The first line of the listing opens the range and the line with "Niki Necklace Silver: 1 for 549.00 -> none" closes it; repeat those lines and all between them word for word, leaving out the pictures.

--------------------

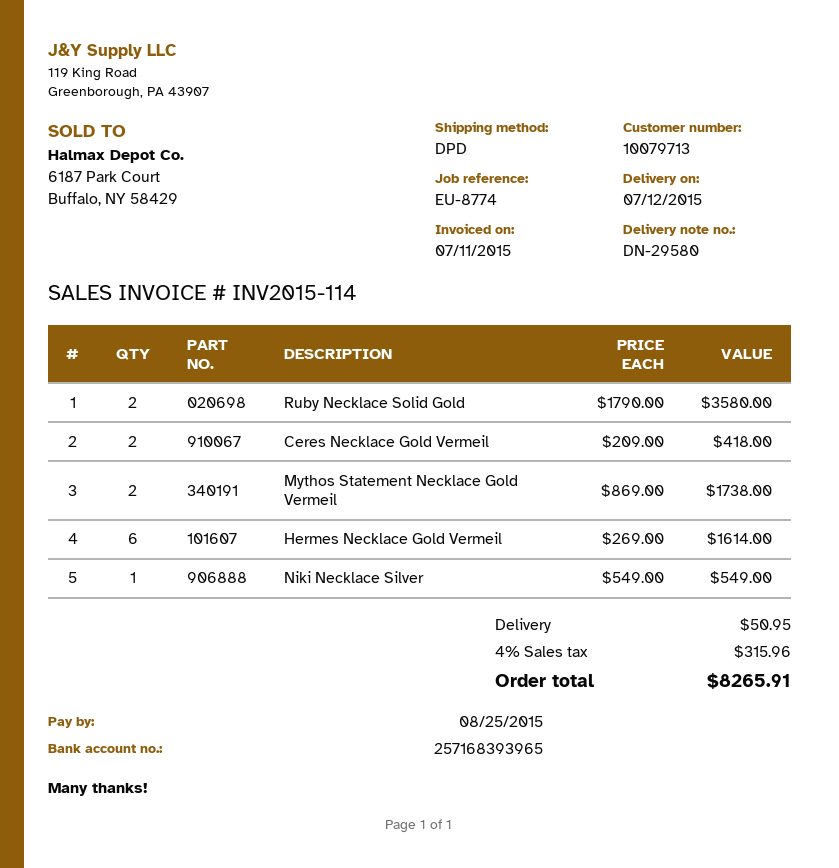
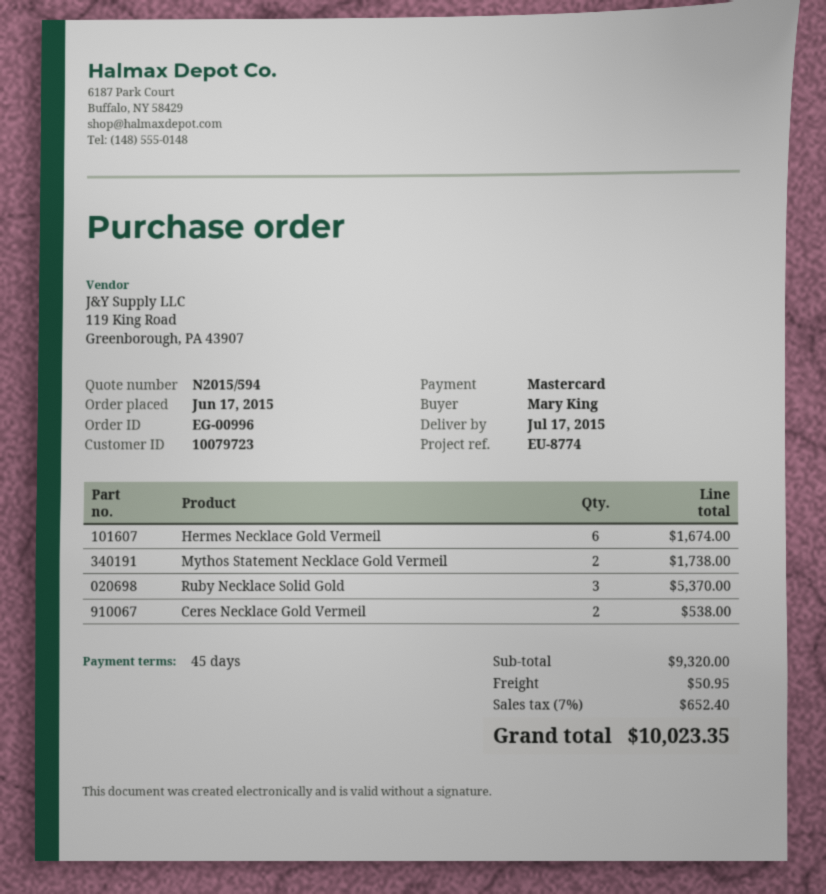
delivery date: 2015-07-12 -> 2015-07-17
customer number: 10079713 -> 10079723
Ruby Necklace Solid Gold: 2 for 3580.00 -> 3 for 5370.00
Ceres Necklace Gold Vermeil: 2 for 418.00 -> 2 for 538.00
Hermes Necklace Gold Vermeil: 6 for 1614.00 -> 6 for 1674.00
Niki Necklace Silver: 1 for 549.00 -> none
tax: 4% = 315.96 -> 7% = 652.40
total: 8265.91 -> 10023.35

--------------------

_ANSWER BOX_
delivery date: 2015-07-12 -> 2015-07-17
customer number: 10079713 -> 10079723
Ruby Necklace Solid Gold: 2 for 3580.00 -> 3 for 5370.00
Ceres Necklace Gold Vermeil: 2 for 418.00 -> 2 for 538.00
Hermes Necklace Gold Vermeil: 6 for 1614.00 -> 6 for 1674.00
Niki Necklace Silver: 1 for 549.00 -> none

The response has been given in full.